Ulcerative colitis. MCSC patient historyOct 1, 2019
Choice of treatment tactics for tuberculosis
Patient S., 34, sought advice from the MCSC with complaints of lower abdominal pain and loose stools up to 10 times a day with an admixture of mucus and blood, which appeared in her in 2012. She was examined in the department of inflammatory bowel diseases, where she was diagnosed with ulcerative colitis, a total lesion. The doctor prescribed Mesalazine and systemic glucocorticosteroids with a gradual dose reduction, which gave a positive effect.
In 2017, the patient was diagnosed with tuberculosis of the left lung. She underwent long-term specific treatment, but no improvement occurred, and she was recommended surgery-removal of the upper lobe of the left lung.
Shortly after the operation, the patient experienced an exacerbation of ulcerative colitis. She underwent a colonoscopy and found deep polygonal ulcers up to 1 cm in diameter, reaching the muscle layer.
Doctors also conducted a more in-depth examination of the patient, but intestinal tuberculosis was not confirmed, and she was prescribed hormone therapy, which caused only a short-term positive effect.
In April 2018 she was again admitted to the Department of Inflammatory Bowel Diseases of the MCSC. Our specialists confirmed the diagnosis: the patient maintained the inflammatory activity of ulcerative colitis. In this regard, and taking into account the long-term exacerbation of the disease, the use of hormonal drugs, as well as tuberculosis, she was prescribed therapy with the biological drug Vedolizumab. It can be prescribed for a history of tuberculosis, while other biological drugs have a greater risk of its recurrence.

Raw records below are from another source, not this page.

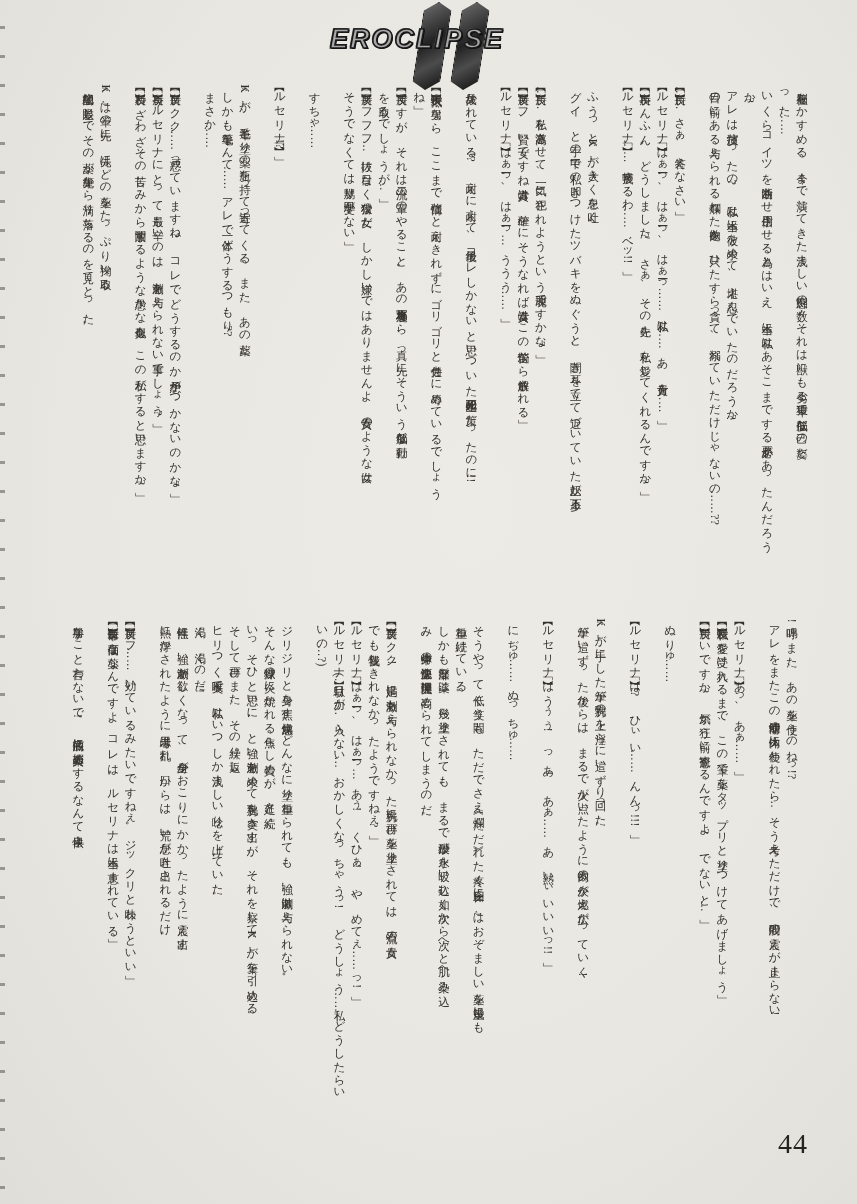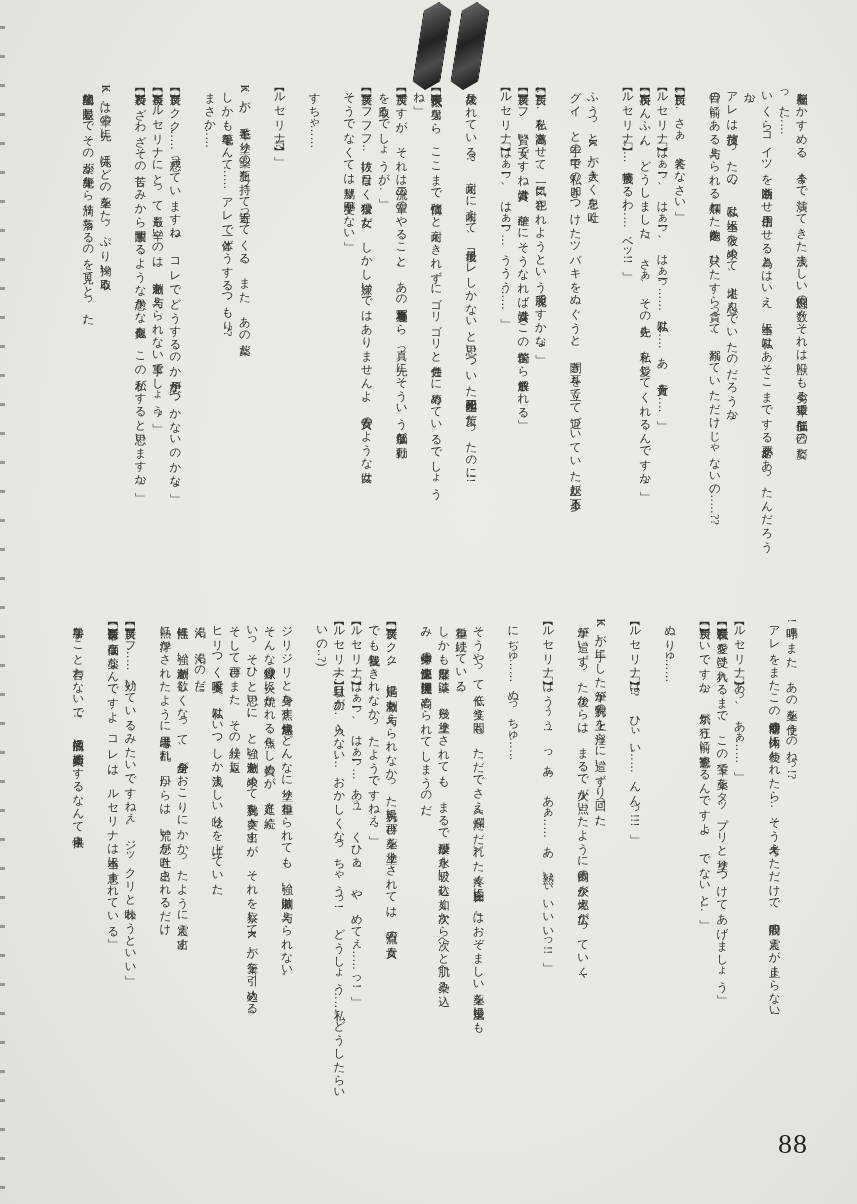--- a/index.html
+++ b/index.html
@@ -77,6 +77,7 @@
       <div class="bar b1"></div>
       <div class="bar b2"></div>
     </div>
+    <div class="logo-text">EROCLIPSE</div>
   </div>
 
   <div class="vblock" id="top-block">

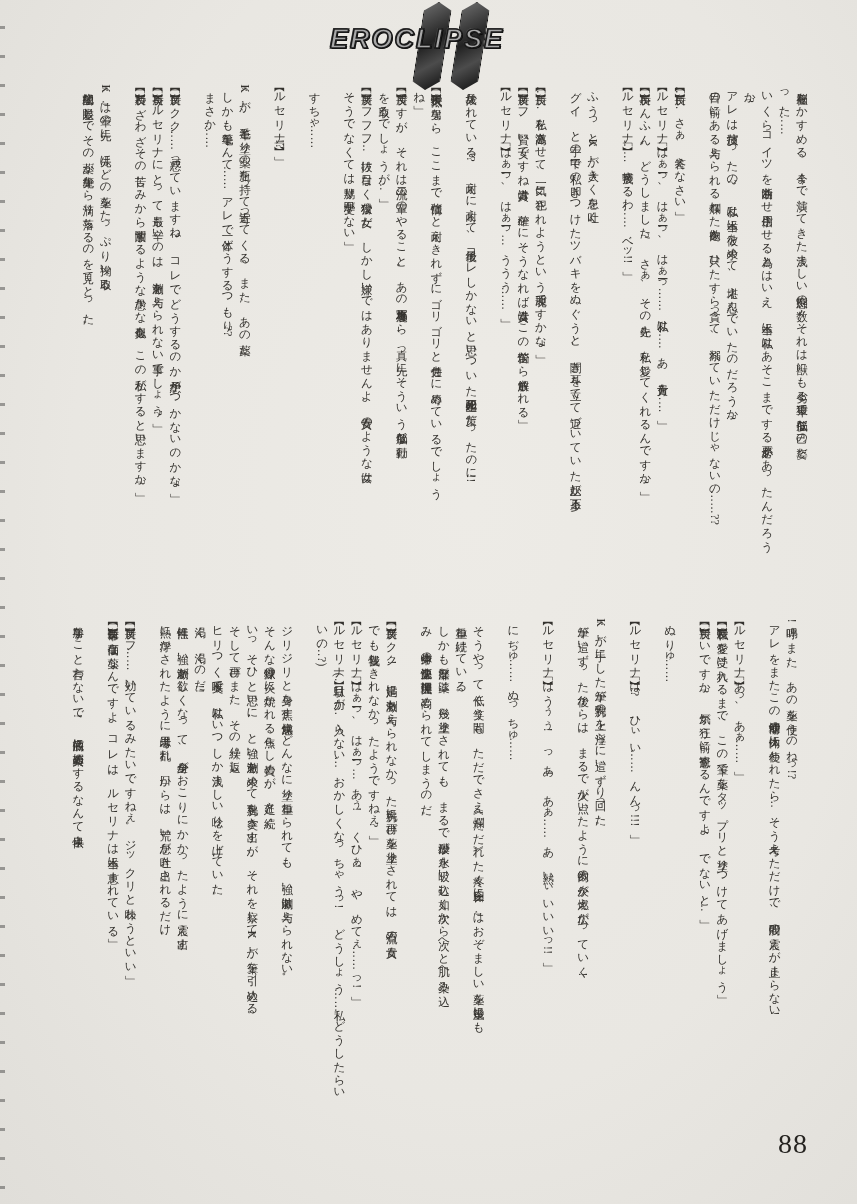--- a/index.html
+++ b/index.html
@@ -170,7 +170,7 @@
       <p>勝手なこと言わないで!　徹底的に媚薬責めするなんて卑怯よ!</p>
     </div>
 
-  <div class="page-number">88</div>
+  <div class="page-number">44</div>
 
 </div>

However, a few months later, when the patient came for a control examination, the treatment was found ineffective: according to the results of a colonoscopy, she had colon ulcers. Vedolizumab was replaced with a drug with a different mechanism of action – Tofacitinib.

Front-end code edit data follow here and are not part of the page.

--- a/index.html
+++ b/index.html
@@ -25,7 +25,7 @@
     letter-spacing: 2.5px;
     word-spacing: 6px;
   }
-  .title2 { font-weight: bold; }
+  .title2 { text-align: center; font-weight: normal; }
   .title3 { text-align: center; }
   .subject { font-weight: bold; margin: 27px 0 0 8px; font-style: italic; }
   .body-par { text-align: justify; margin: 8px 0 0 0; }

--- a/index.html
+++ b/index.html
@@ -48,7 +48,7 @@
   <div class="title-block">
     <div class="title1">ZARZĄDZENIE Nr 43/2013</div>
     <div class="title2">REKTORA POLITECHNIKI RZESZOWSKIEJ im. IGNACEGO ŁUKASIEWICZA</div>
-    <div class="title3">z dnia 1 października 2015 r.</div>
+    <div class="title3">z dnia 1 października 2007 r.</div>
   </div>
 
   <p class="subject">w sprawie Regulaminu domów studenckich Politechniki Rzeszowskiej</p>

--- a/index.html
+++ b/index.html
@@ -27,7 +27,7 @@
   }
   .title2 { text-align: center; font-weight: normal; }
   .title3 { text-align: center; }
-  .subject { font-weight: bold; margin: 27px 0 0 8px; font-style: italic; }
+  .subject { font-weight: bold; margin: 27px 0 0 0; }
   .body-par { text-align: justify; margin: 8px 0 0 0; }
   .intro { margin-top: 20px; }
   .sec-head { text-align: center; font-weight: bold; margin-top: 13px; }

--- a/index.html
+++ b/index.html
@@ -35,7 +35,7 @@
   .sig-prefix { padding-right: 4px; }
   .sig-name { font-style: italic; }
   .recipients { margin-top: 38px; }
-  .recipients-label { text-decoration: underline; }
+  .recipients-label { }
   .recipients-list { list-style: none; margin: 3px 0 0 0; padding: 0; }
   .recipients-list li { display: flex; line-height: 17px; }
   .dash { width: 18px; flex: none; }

After 3 months, a control examination was performed. The patient has confirmed not only clinical, but also endoscopic remission of ulcerative colitis.
Ulcerative colitis is a severe inflammatory bowel disease, when a person's immune system works against their own organ-the colon. Currently, the cause of it is unknown, but the success of medicine is aimed at creating new active methods of treatment with genetically engineered biological drugs that can suppress the body's immune response against its own organ (intestine) and, thereby, help to achieve remission of the disease. In this case, the patient suffered from pulmonary tuberculosis, which is a contraindication for biological therapy, but thanks to timely diagnosis and properly prescribed treatment, our doctors managed to achieve remission of the disease.
Specialists of the Department of Inflammatory Bowel Diseases of the MCSC have extensive experience in the diagnosis and management of patients with ulcerative colitis. Especially in severe concomitant diseases that create "pitfalls" on the way to achieving reliable remission of ulcerative colitis and other inflammatory bowel diseases.